There are many more options when it comes to investment but it’s important to remember that all of them come with their own risks. Before you start investing, take some time to figure out what you want from it. Do you need the money to make a profit quickly? Will you be relying on the money to survive? Are you able to leave the money for a few years to get the best return? There are a lot of things to consider before diving head first. Investing is a huge learning curve and unfortunately, interest amounts and safety levels can change as quickly as you blink.
Here are some words you may come across to give you a head start:
- Portfolio – You may come across this sooner rather than later and the word can seem daunting when you’re just starting out. Don’t fear – any investments you already have will make up your portfolio.

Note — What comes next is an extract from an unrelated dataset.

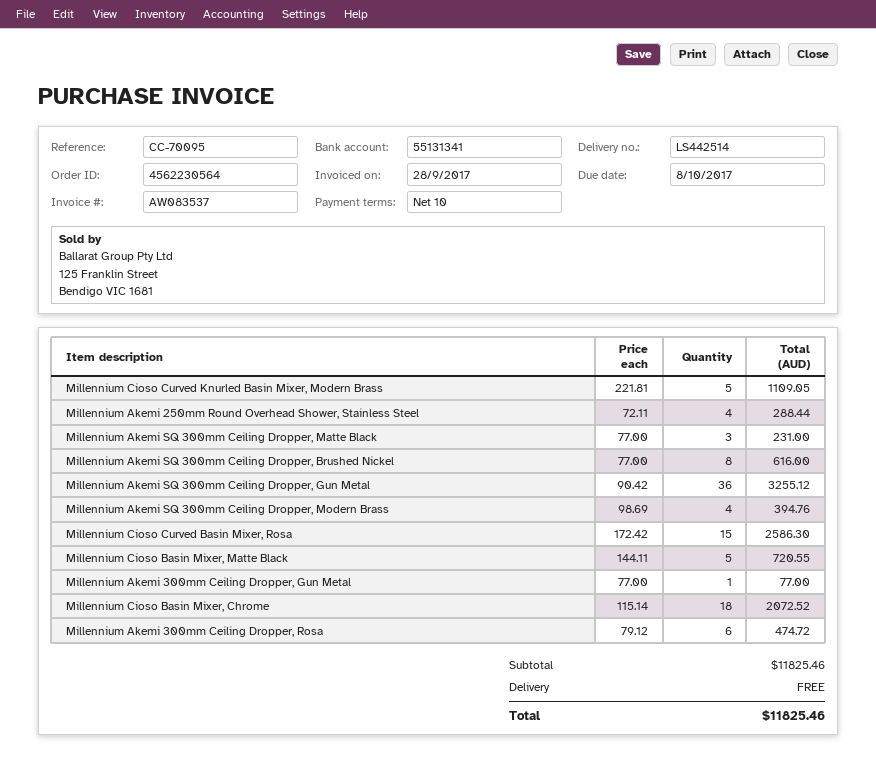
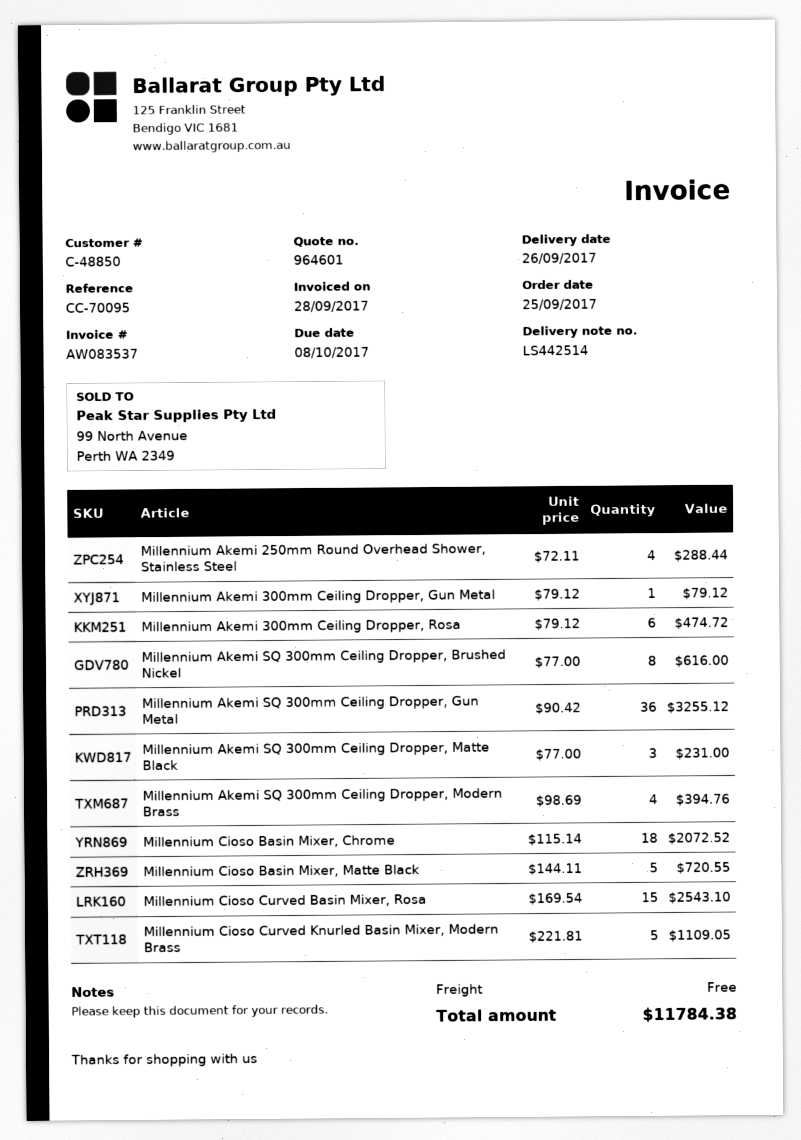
Millennium Cioso Curved Basin Mixer, Rosa: 15 x 172.42 = 2586.30 -> 15 x 169.54 = 2543.10
Millennium Akemi 300mm Ceiling Dropper, Gun Metal: 1 x 77.00 = 77.00 -> 1 x 79.12 = 79.12
total: 11825.46 -> 11784.38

- Assets – Your assets are things you already own that could increase in value. For example, your home, art collections, jewellery etc.
- Holdings – These are any of your valuable assets that you’ve included in your portfolio.
- Asset classes – These are assets that are similar in nature. They may include, cash, stocks or bonds.
It can seem like a bit of a minefield when you want to invest for the first time but you may find yourself strangely excited too. Investing can become addictive but as long as you have you and your families best interests at heart, enjoy away. Top Tip: Whatever your friends may have told you, your favourite football team is not a guaranteed bet. Keep your money!